> [EXERCISE]: Repeat the records below word for word, but start at the line that contains "row order: Persons", stop after the last line, and include nothing else.
[[ DATA SUPPLIED, beginning ]]
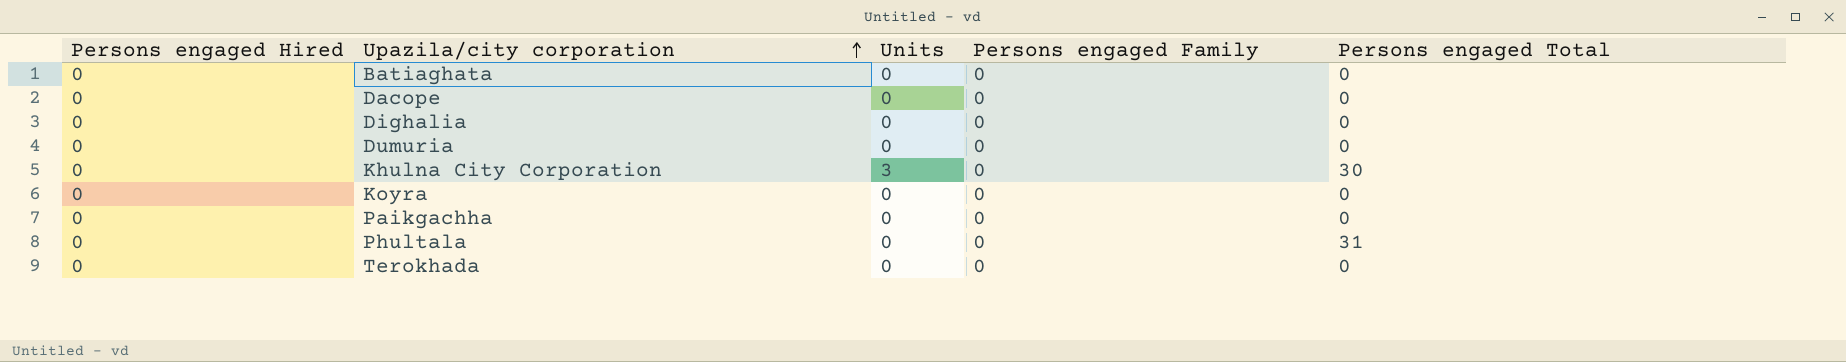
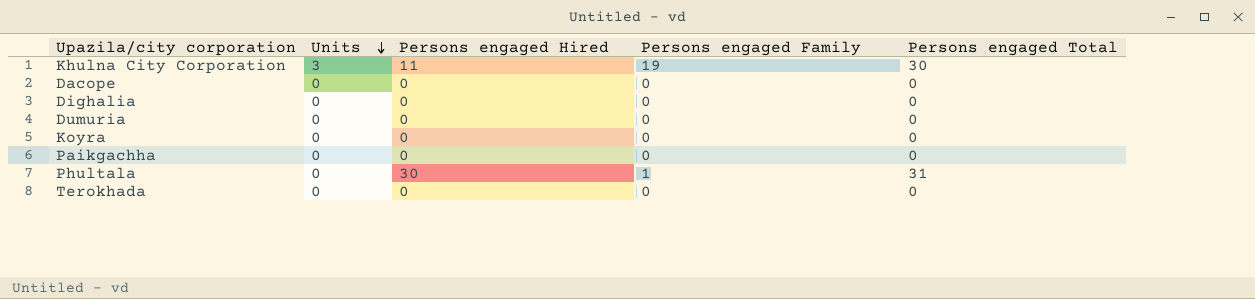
row order: Upazila/city corporation ascending -> Units descending
column Persons engaged Hired | position: 1 -> 3
row Batiaghata: 0 | 0 | 0 | 0 -> none
Khulna City Corporation | Persons engaged Hired: 0 -> 11
Khulna City Corporation | Persons engaged Family: 0 -> 19
Phultala | Persons engaged Hired: 0 -> 30
Phultala | Persons engaged Family: 0 -> 1

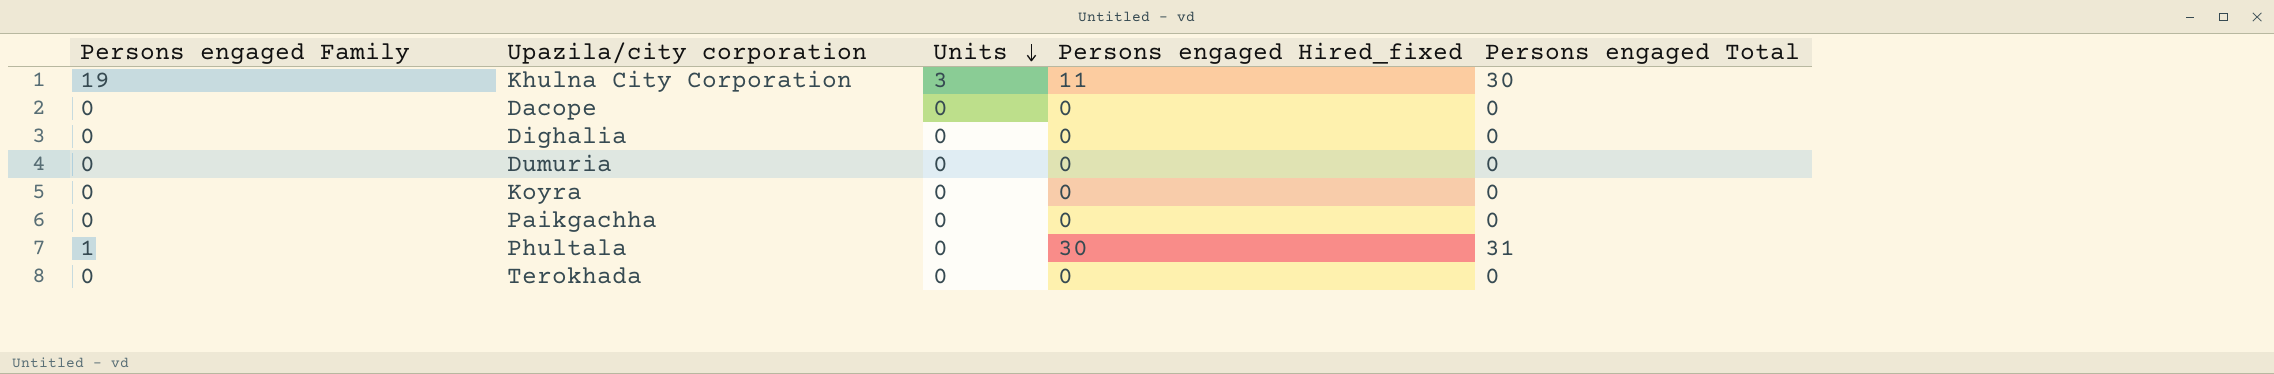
column Persons engaged Family | position: 4 -> 1
column name: Persons engaged Hired -> Persons engaged Hired_fixed

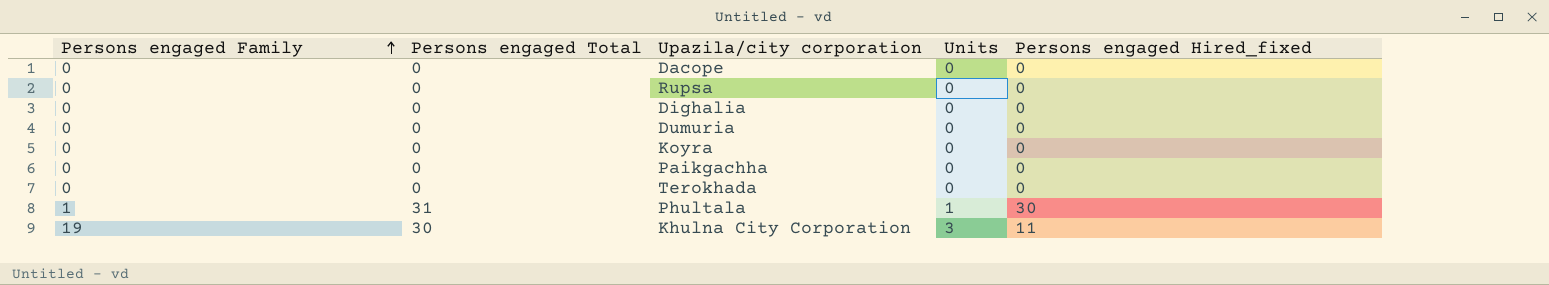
row order: Units descending -> Persons engaged Family ascending
column Persons engaged Total | position: 5 -> 2
row Rupsa: none -> 0 | 0 | 0 | 0
Phultala | Units: 0 -> 1

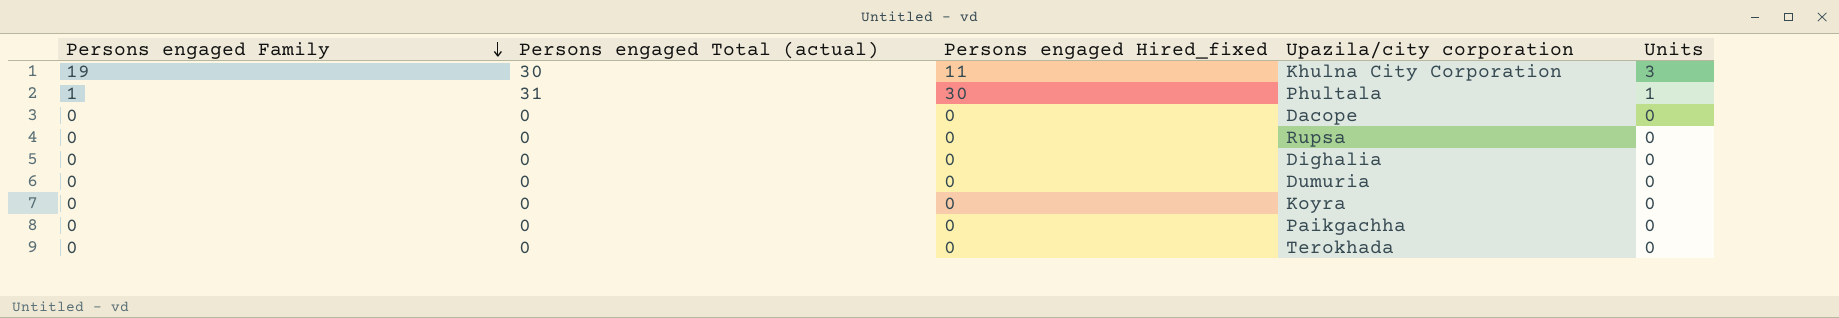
row order: Persons engaged Family ascending -> Persons engaged Family descending
column name: Persons engaged Total -> Persons engaged Total (actual)
column Persons engaged Hired_fixed | position: 5 -> 3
[[ DATA SUPPLIED, end ]]
> [TASK RESPONSE]:
row order: Persons engaged Family ascending -> Persons engaged Family descending
column name: Persons engaged Total -> Persons engaged Total (actual)
column Persons engaged Hired_fixed | position: 5 -> 3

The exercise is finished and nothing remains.